## What needs to be done
Take the data below and copy exactly the lines starting at the one with "TWO RIVERS COFFEE" and finishing at the one with "total: 18968.23 -> 23883.79", both included.

(Dataset excerpts)
-=-=-
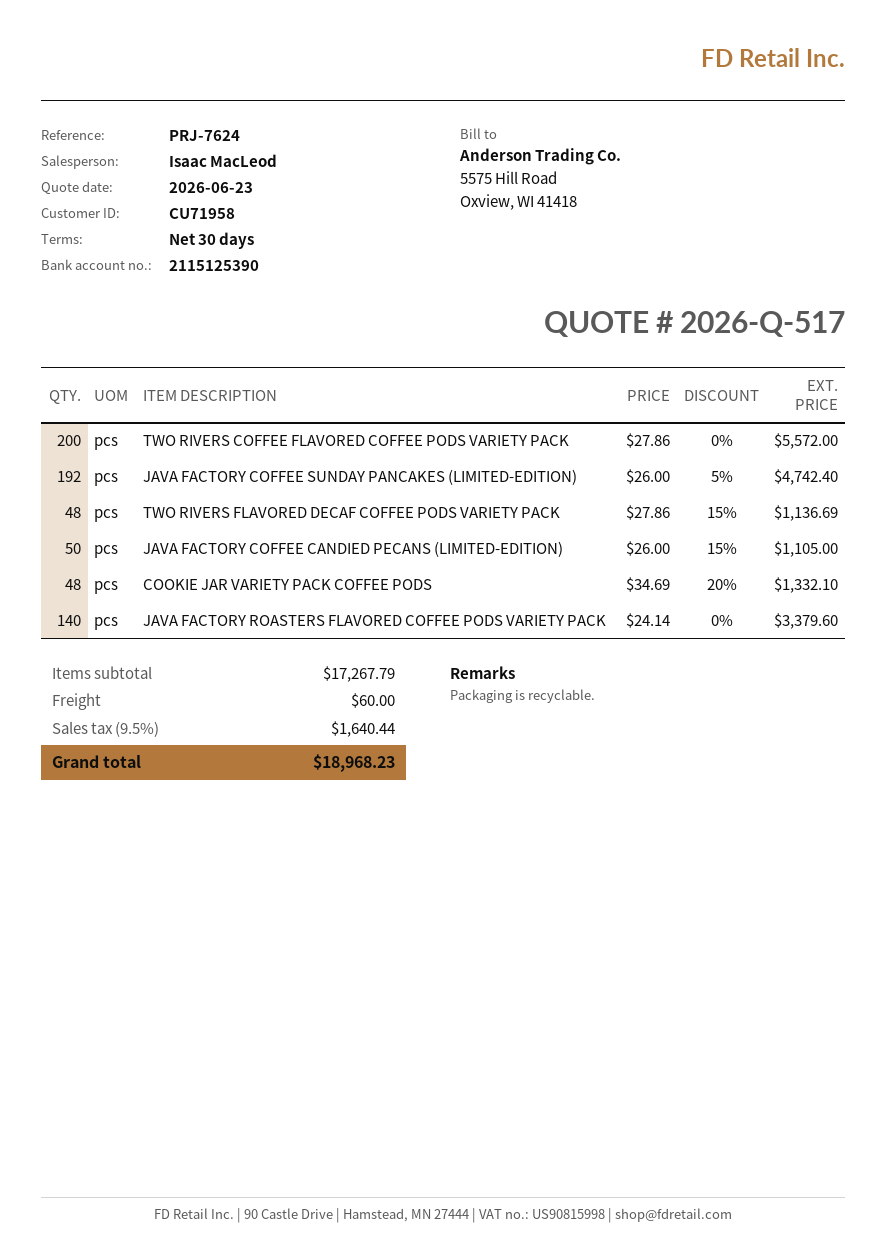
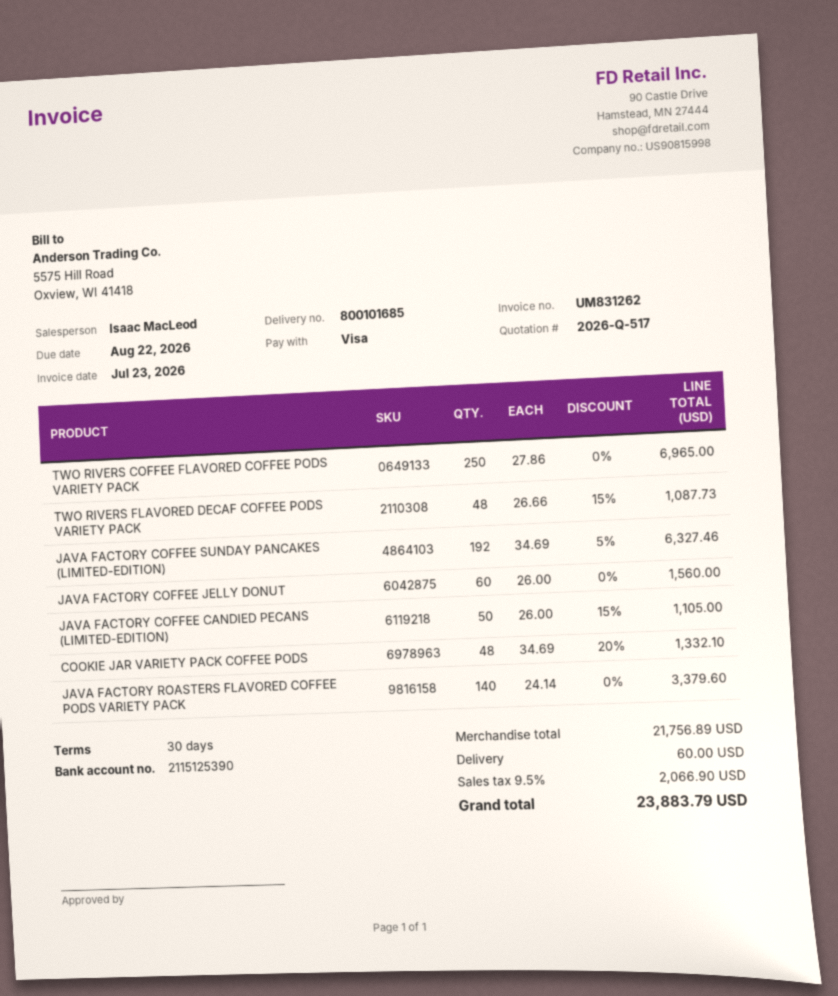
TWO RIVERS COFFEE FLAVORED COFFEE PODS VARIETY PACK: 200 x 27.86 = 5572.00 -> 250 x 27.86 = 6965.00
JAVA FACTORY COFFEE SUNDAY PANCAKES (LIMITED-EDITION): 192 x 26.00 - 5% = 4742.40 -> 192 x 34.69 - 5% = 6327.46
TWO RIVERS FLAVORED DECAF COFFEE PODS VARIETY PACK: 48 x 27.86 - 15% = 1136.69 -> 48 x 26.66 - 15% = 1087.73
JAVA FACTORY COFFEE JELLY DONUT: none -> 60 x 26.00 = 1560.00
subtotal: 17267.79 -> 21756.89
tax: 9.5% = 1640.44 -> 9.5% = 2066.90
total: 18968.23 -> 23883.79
-=-=-
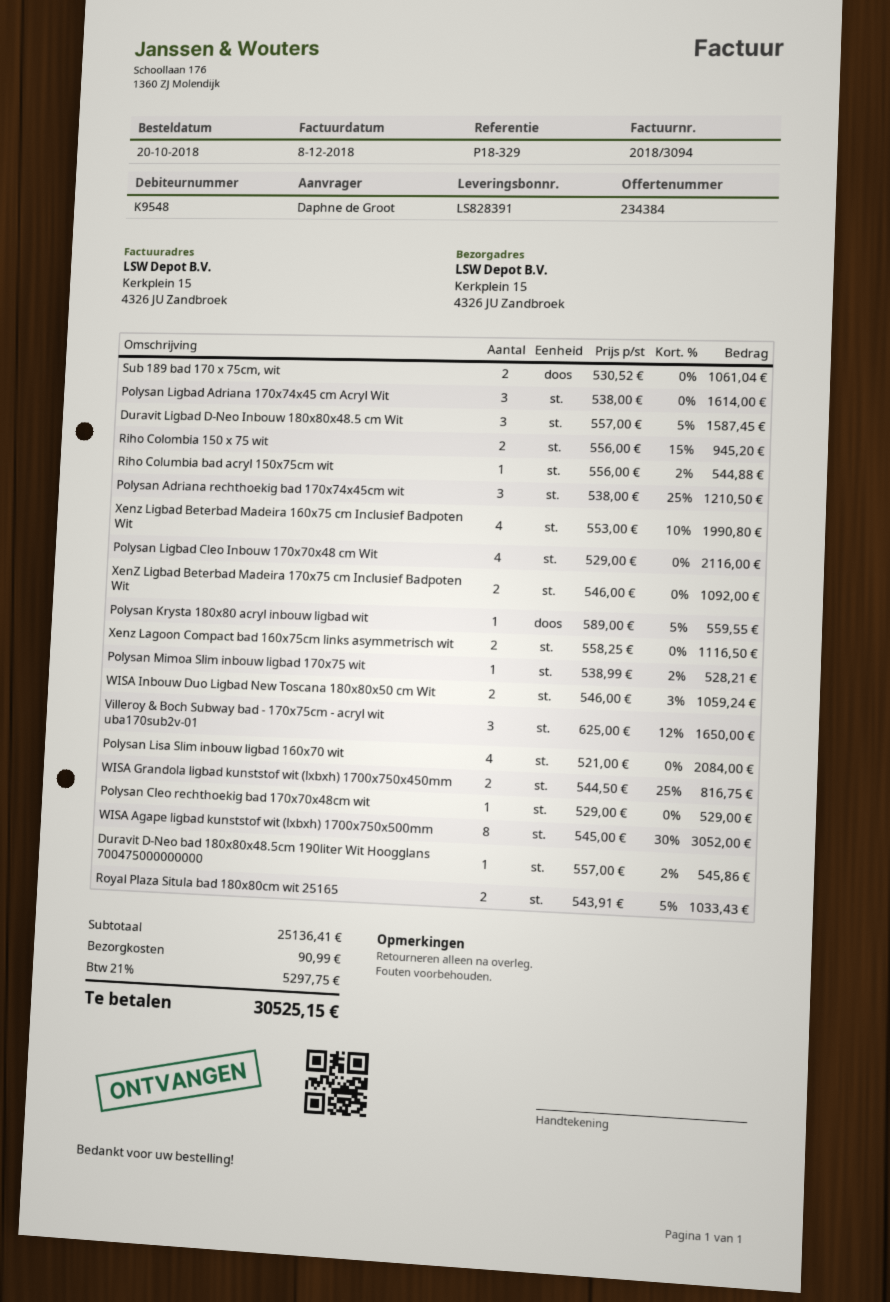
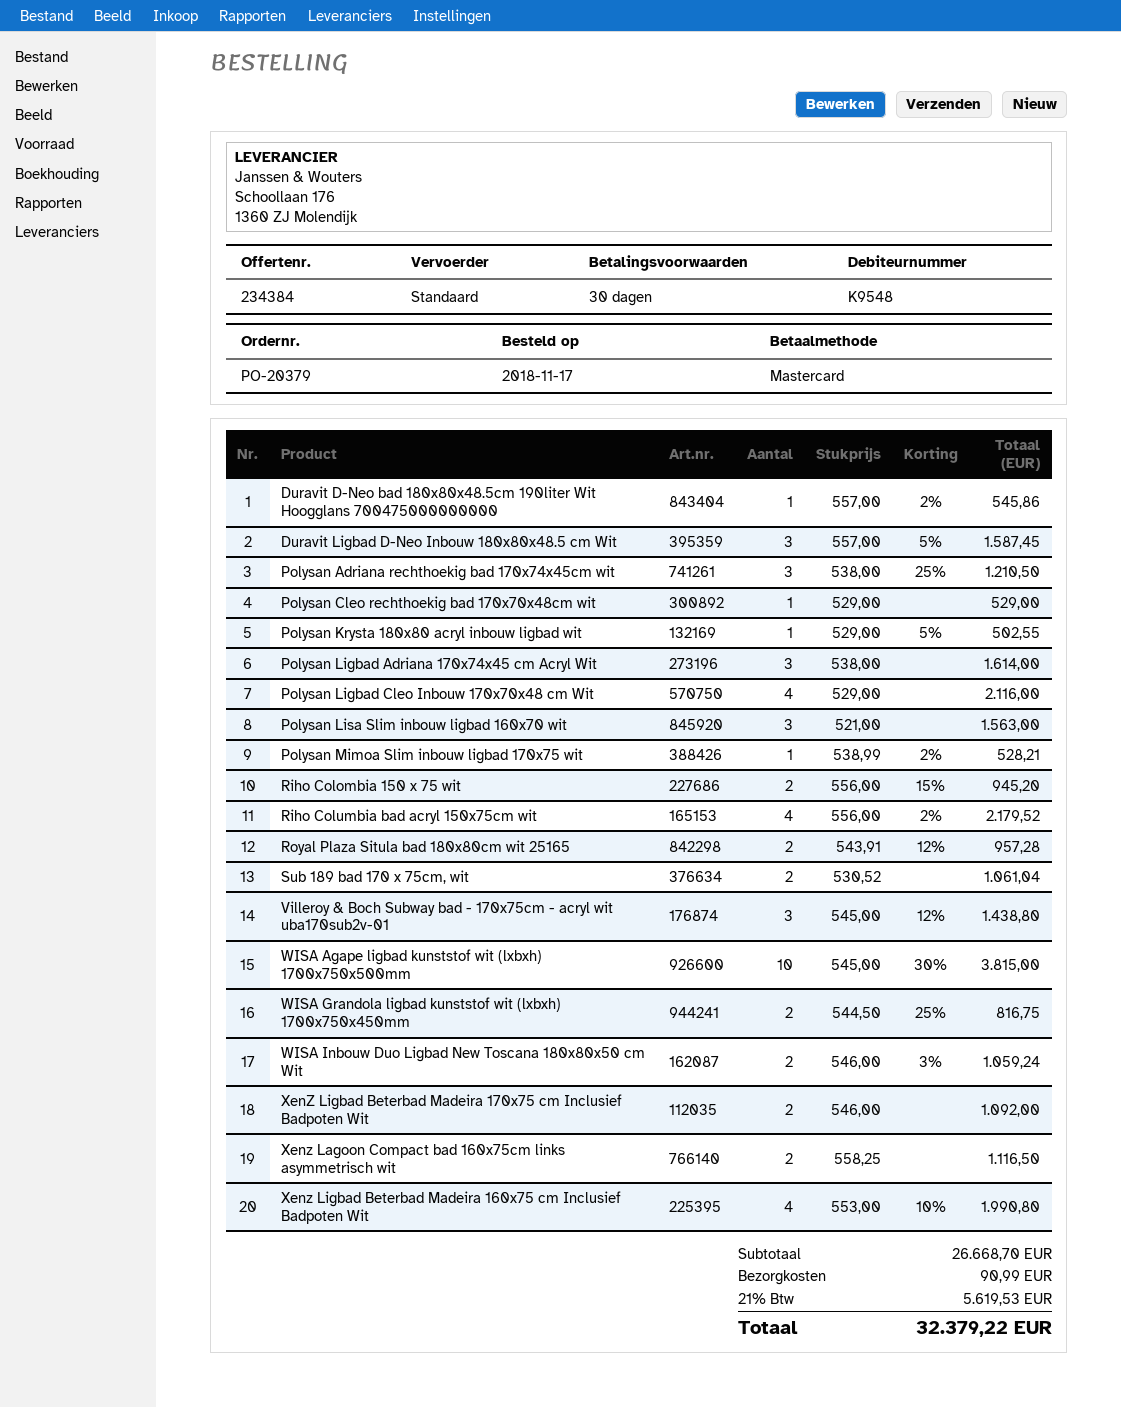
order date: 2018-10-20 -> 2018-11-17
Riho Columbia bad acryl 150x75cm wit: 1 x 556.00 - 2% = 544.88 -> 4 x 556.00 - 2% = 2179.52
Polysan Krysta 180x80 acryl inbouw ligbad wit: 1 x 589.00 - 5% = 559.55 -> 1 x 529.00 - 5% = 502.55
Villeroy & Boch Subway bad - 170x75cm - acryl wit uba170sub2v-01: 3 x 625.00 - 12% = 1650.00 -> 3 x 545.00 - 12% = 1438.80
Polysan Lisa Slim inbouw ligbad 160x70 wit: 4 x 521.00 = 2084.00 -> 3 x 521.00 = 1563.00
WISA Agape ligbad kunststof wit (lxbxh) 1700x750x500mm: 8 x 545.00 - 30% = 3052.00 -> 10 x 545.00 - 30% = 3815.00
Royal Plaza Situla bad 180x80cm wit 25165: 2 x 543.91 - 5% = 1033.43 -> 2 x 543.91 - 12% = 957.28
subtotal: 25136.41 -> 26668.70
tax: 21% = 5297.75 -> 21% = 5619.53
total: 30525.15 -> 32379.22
-=-=-
## Result for this exercise
TWO RIVERS COFFEE FLAVORED COFFEE PODS VARIETY PACK: 200 x 27.86 = 5572.00 -> 250 x 27.86 = 6965.00
JAVA FACTORY COFFEE SUNDAY PANCAKES (LIMITED-EDITION): 192 x 26.00 - 5% = 4742.40 -> 192 x 34.69 - 5% = 6327.46
TWO RIVERS FLAVORED DECAF COFFEE PODS VARIETY PACK: 48 x 27.86 - 15% = 1136.69 -> 48 x 26.66 - 15% = 1087.73
JAVA FACTORY COFFEE JELLY DONUT: none -> 60 x 26.00 = 1560.00
subtotal: 17267.79 -> 21756.89
tax: 9.5% = 1640.44 -> 9.5% = 2066.90
total: 18968.23 -> 23883.79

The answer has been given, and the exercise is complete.